Unfortunately eBay prices have ruined it for everyone, and even the local machines I have found have been priced through the roof once sellers have seen what they go for on eBay. So if you can find one locally, for a good price, check it out, haggle them down, and get it. If eBay or Etsy are your only choices, be forewarned...most eBay sellers don't know how to ship a typewriter, and it may very well arrive broken unless you give them explicit instructions about how to pack it (assuming they actually read what you wrote - most don't). But to your question, should you buy refurbished or not? What I have found is that there are a lot of typewriter repair guys and refurbishers out there who really don't know what they are doing.
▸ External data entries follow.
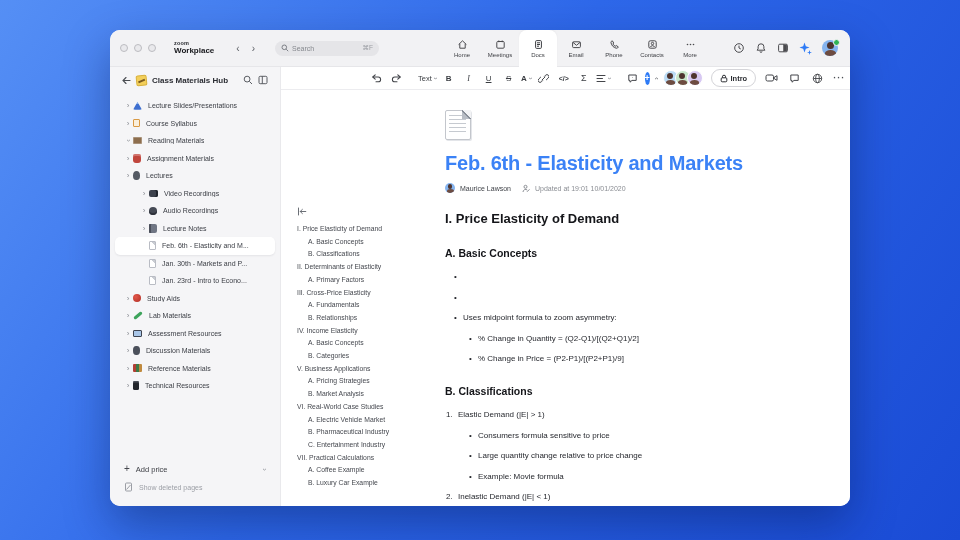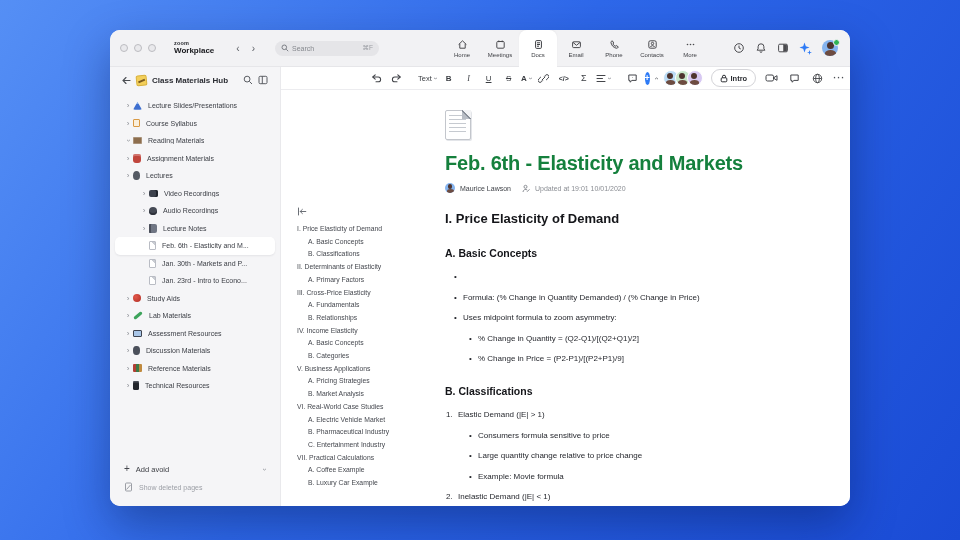"Feb. 6th - Elasticity and Markets" .doctitle { color: #15803d -> #3b82f6 }
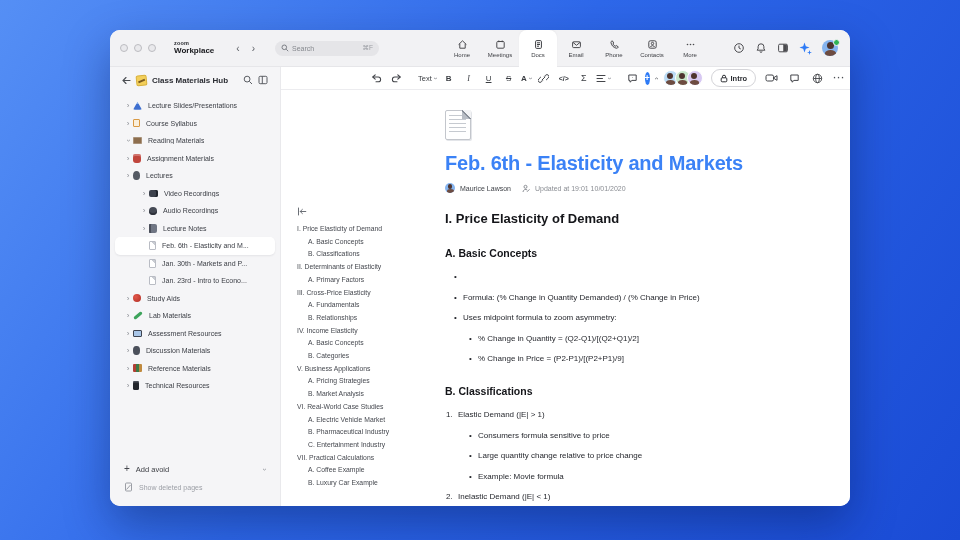"Formula: (% Change in Quantity" span.btext { html: <span>Formula: (% Change in Quantity Demanded) / (% Change in Price)</span> -> none }
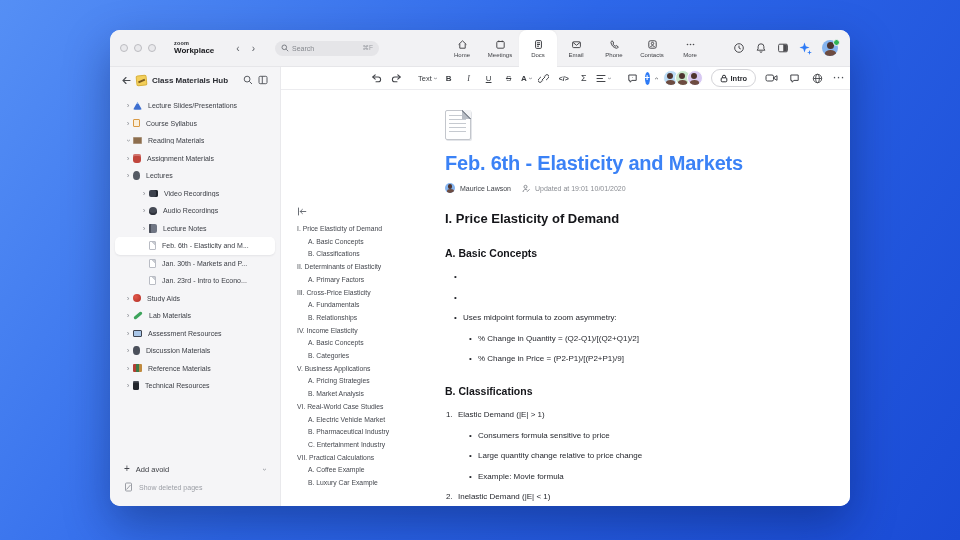"Add avoid" span { text: avoid -> price }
I met one last week, in person, nearby, and he was squirting oil willy nilly inside one of the typewriters he was repairing. All four that I bought from him had major issues. Had I known, I would not have bought them. There are people that are refurbishing these machines and putting non-stock feet on them, touching up the paint, etc. I have found these machines to be "looser" than stock machines, and not put back together properly (in most cases). I would never buy one of these. Your best bet is to find one on eBay that has just been listed for $200 or so, that some little old lady stored in her closet for the past 30-40 years. That's how I was able to find mine, and they are all near mint, fully functioning, and I was able to get them for reasonable prices.

 

28-6-2019 07:38:18  #6


Re: Is paying for a restored typewriter worth it?

I have found it best to buy typewriters that have been taken care of for a reasonable price, either from EBay, Craigslist, or from a garage sale. Buying a refurbished machine is great if you want a particular model and don’t mind paying a premium for it. Personally, I have had the most success finding a gently used machine and cleaning and making the necessary minor repairs myself. I have had nothing but good results from shopping around EBay and making thoughtful purchases there. Often sellers will come down in prices, and I have found that most do know how do pack and ship typewriters and I have never had a typewriter broken in shipment. The key is communication. The same goes for Craigslist. While a lot of people want way too much money for their typewriter on Craigslist, often they will take less and I love being able to test it out before buying.  

Also, if a machine types well, I don’t worry too much about platens and rollers, etc. I will often clean a platen, but if the typewriter accepts and rolls paper well, and the type comes out clear on the page, I don’t worry about the hardness of the platen. Of course, if the machine won’t accept or roll paper well, then new rollers must be installed. 


I’m being followed by a moon shadow.